A lo largo del tiempo he escuchado a muchas personas infelices, mal casadas con la persona equivocada, sosteniendo relaciones malas para ambos, que se casaron  por no quedarse solos y eso les ha significado una vida amarga que los ha traído a la vejez, juntos, acompañados y odiándose y no sé si eso  es lo bueno.  Nunca se permitieron asomarse a la soledad, la tan temida soledad.

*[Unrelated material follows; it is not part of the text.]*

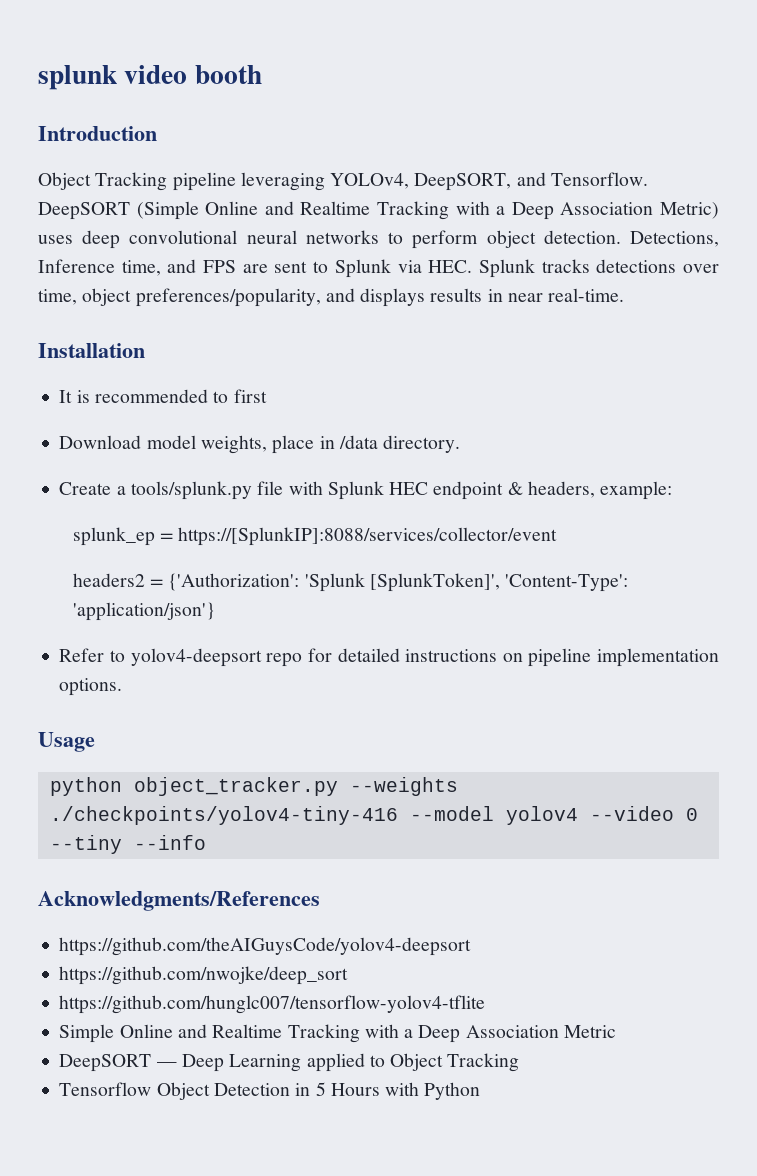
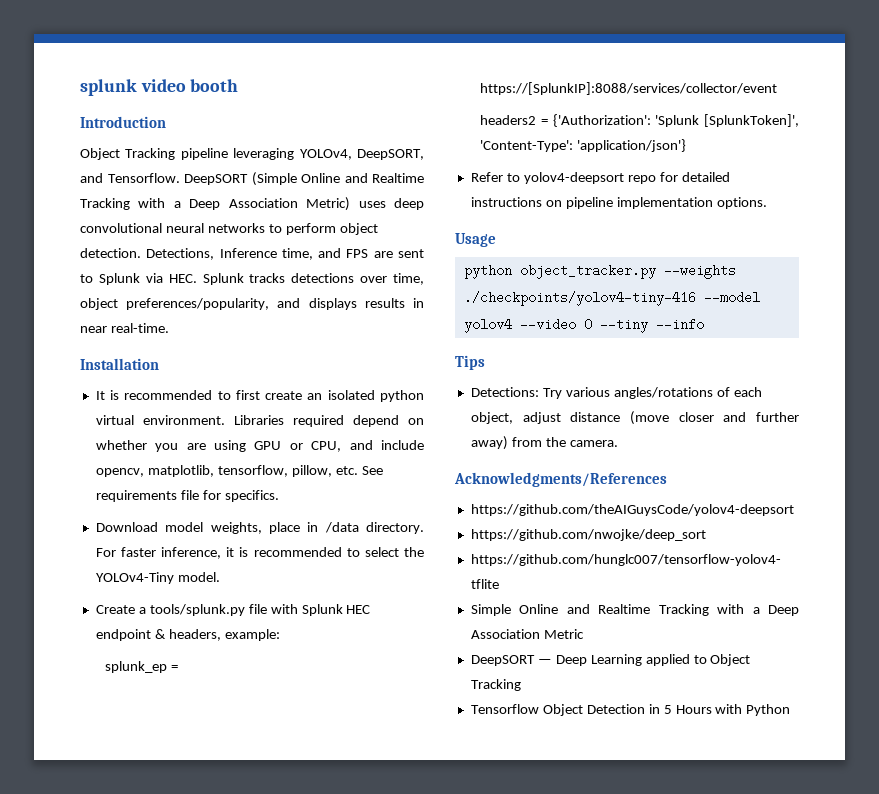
- It is recommended to first
+ It is recommended to first create an isolated python virtual environment. Libraries required depend on whether you are using GPU or CPU, and include opencv, matplotlib, tensorflow, pillow, etc. See requirements file for specifics.
+ For faster inference, it is recommended to select the YOLOv4-Tiny model.
+ Tips
+ Detections: Try various angles/rotations of each object, adjust distance (move closer and further away) from the camera.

Estoy sola, felizmente sola. Manejo mis horarios y mi vida como me gustan. Como, lo que me gusta y veo la televisión que me gusta. Soy plena, amo mis trabajos y vivo agradecida con Dios que me ha bendecido de muchas maneras. Amos a mis hermanos y a mi hermana, a mis cuñadas que son hermanas, al igual que a mi cuñado. Adoro a mis sobrinas y sobrinos y a los sobrinietos. Pero no cambio mi vida por la de ninguno de ellos.

No niego que hay momentos en los que ni lola ni mijita, susie o Marymoon  logran llenar, pero creo que eso le pasa a todo el mundo. Digamos los domingos entre las seis y las seis y media, me da a veces un pequeño golpe de soledad. O tal vez los 24 de diciembres. Pero les confieso que el resto del tiempo soy sola, plena y feliz.

Parece que logré matar al monstruo de las mil cabezas que es para muchos la soledad y no es mala ni temible, al menos para mí.